[Detected change data]
[Start of Attachment]
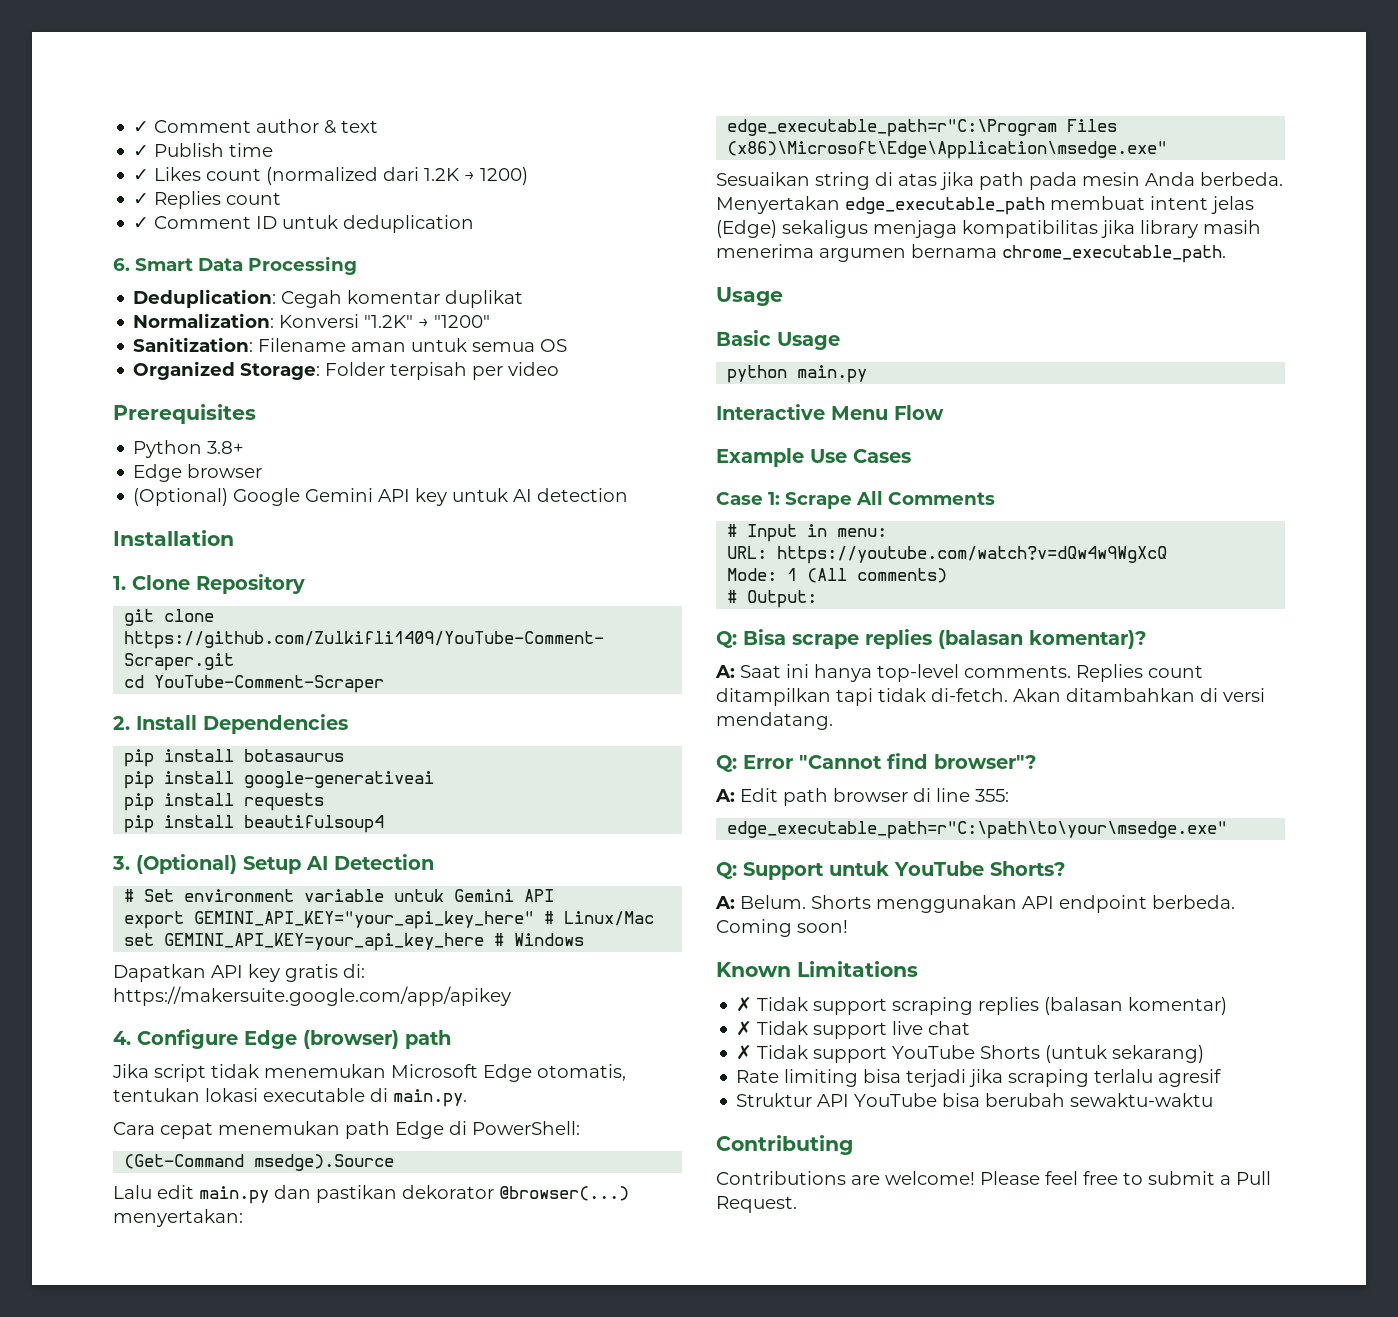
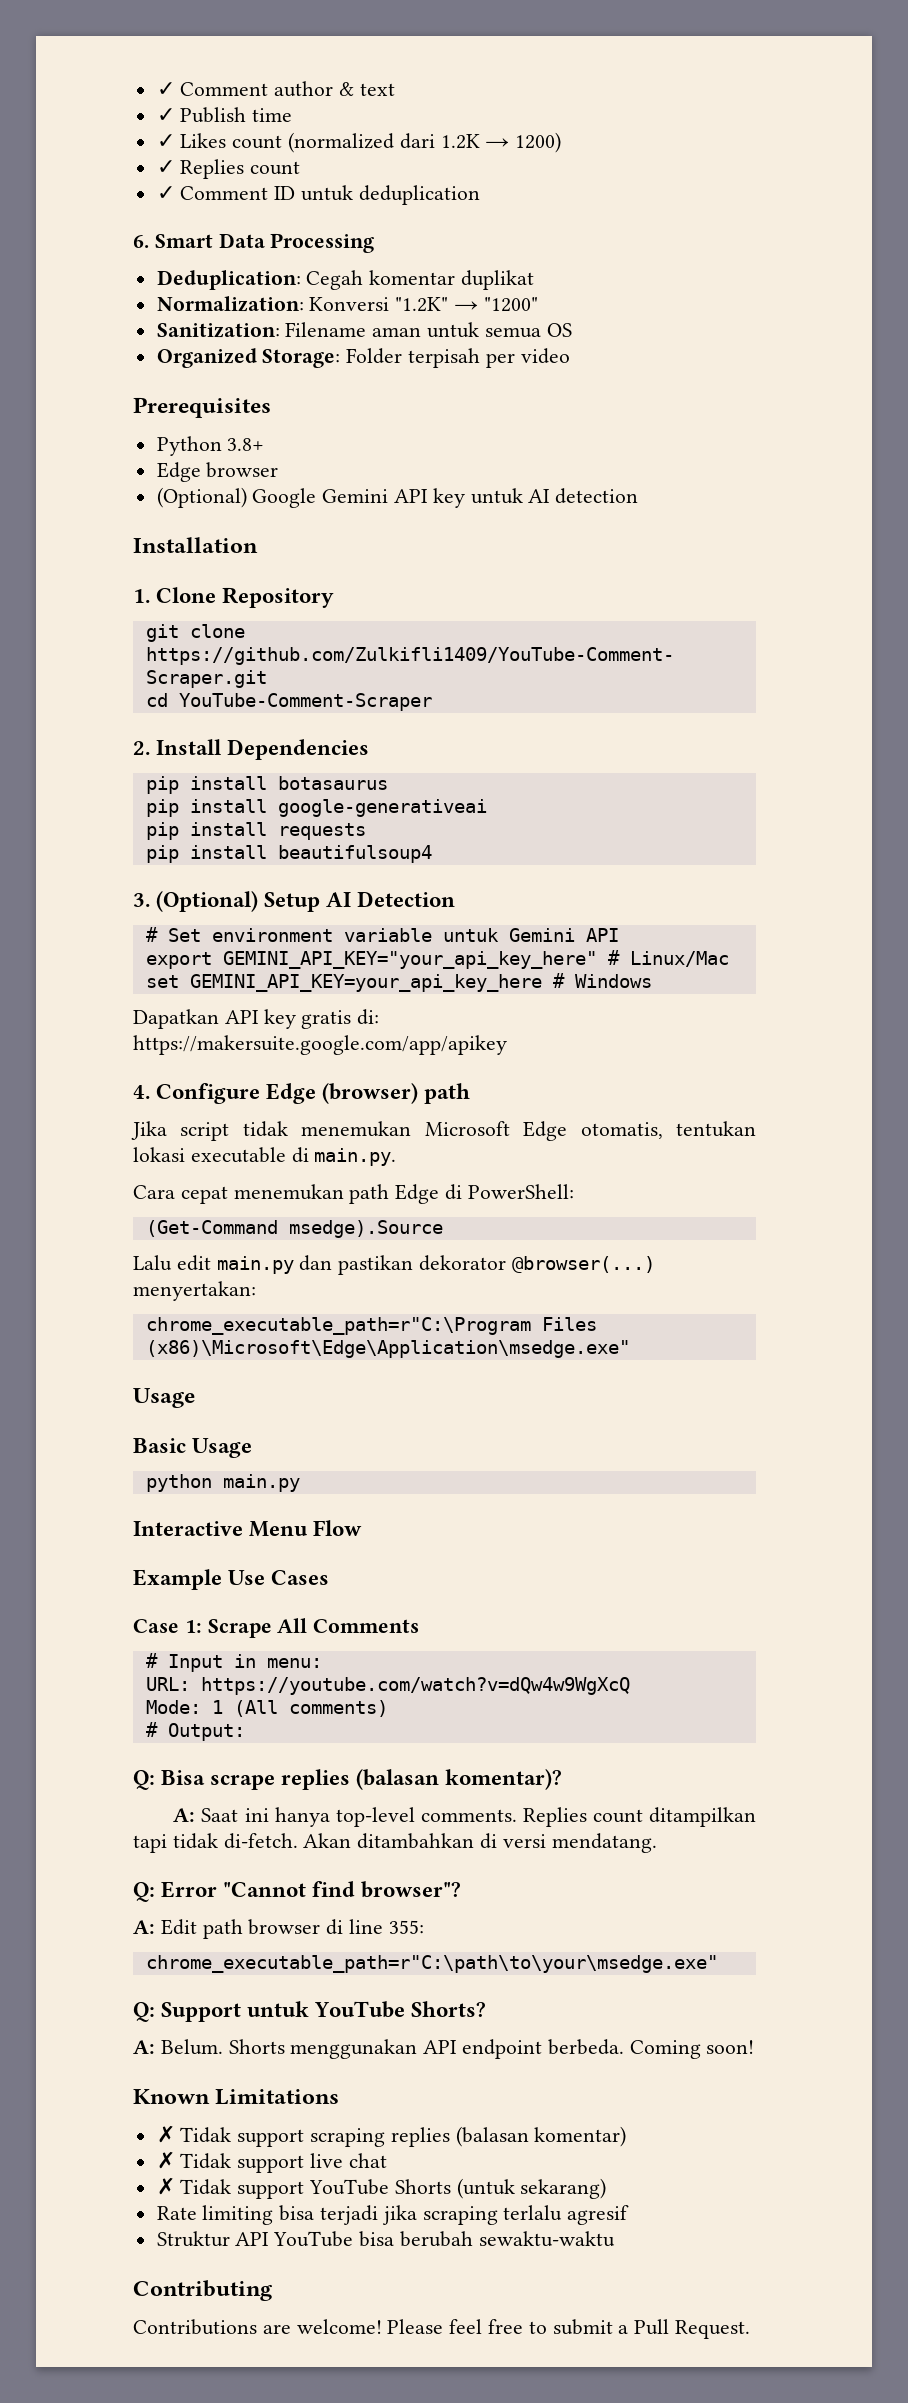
- edge_executable_path=r"C:\Program Files (x86)\Microsoft\Edge\Application\msedge.exe"
+ chrome_executable_path=r"C:\Program Files (x86)\Microsoft\Edge\Application\msedge.exe"
- Sesuaikan string di atas jika path pada mesin Anda berbeda. Menyertakan edge_executable_path membuat intent jelas (Edge) sekaligus menjaga kompatibilitas jika library masih menerima argumen bernama chrome_executable_path.
- edge_executable_path=r"C:\path\to\your\msedge.exe"
+ chrome_executable_path=r"C:\path\to\your\msedge.exe"

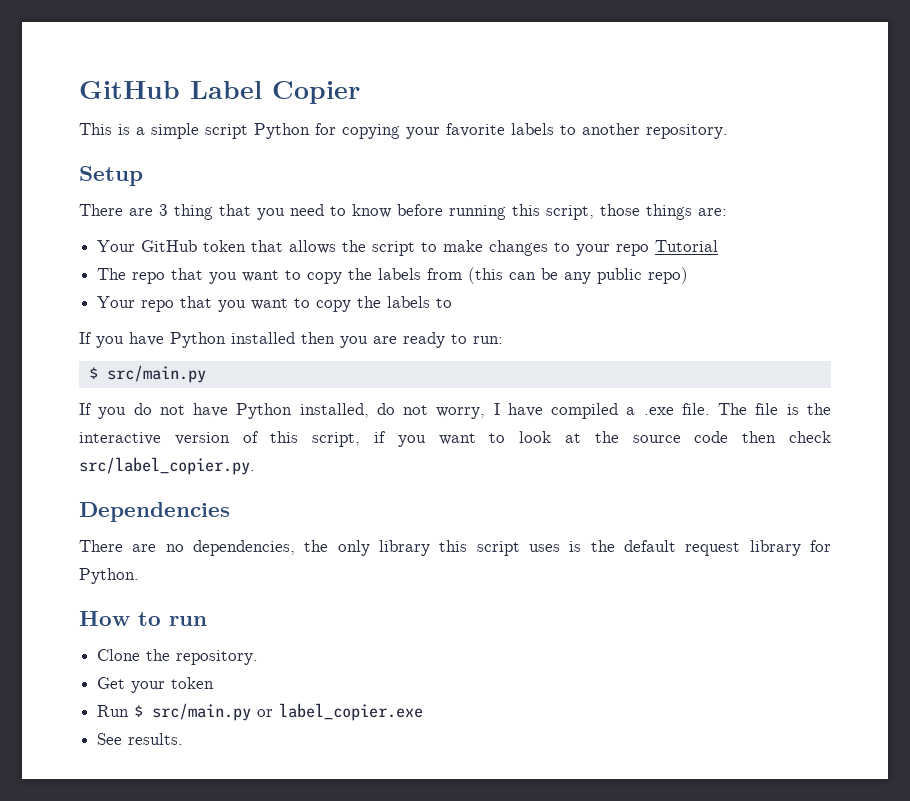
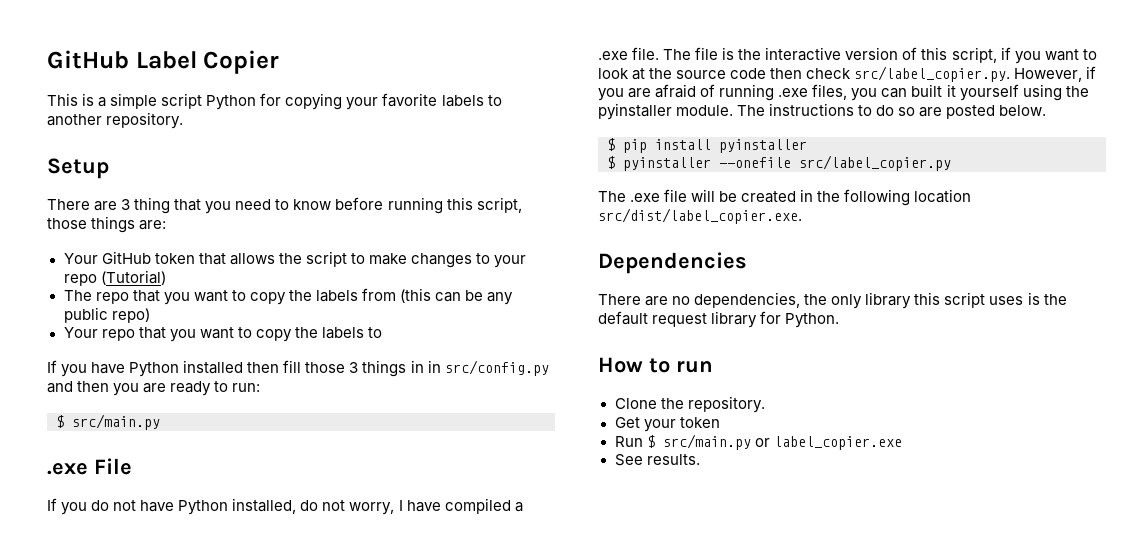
- Your GitHub token that allows the script to make changes to your repo Tutorial
+ Your GitHub token that allows the script to make changes to your repo (Tutorial)
- If you have Python installed then you are ready to run:
+ If you have Python installed then fill those 3 things in in src/config.py and then you are ready to run:
+ .exe File
- The file is the interactive version of this script, if you want to look at the source code then check src/label_copier.py.
+ The file is the interactive version of this script, if you want to look at the source code then check src/label_copier.py. However, if you are afraid of running .exe files, you can built it yourself using the pyinstaller module. The instructions to do so are posted below.
+ $ pip install pyinstaller
+ $ pyinstaller --onefile src/label_copier.py
+ The .exe file will be created in the following location src/dist/label_copier.exe.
[End of Attachment]
■ **REQUIRED WORK**
Beginning at the line that holds "your repo (Tutorial)", reproduce the lines exactly up to and including the final line of the entries.

■ **TASK RESPONSE**
+ Your GitHub token that allows the script to make changes to your repo (Tutorial)
- If you have Python installed then you are ready to run:
+ If you have Python installed then fill those 3 things in in src/config.py and then you are ready to run:
+ .exe File
- The file is the interactive version of this script, if you want to look at the source code then check src/label_copier.py.
+ The file is the interactive version of this script, if you want to look at the source code then check src/label_copier.py. However, if you are afraid of running .exe files, you can built it yourself using the pyinstaller module. The instructions to do so are posted below.
+ $ pip install pyinstaller
+ $ pyinstaller --onefile src/label_copier.py
+ The .exe file will be created in the following location src/dist/label_copier.exe.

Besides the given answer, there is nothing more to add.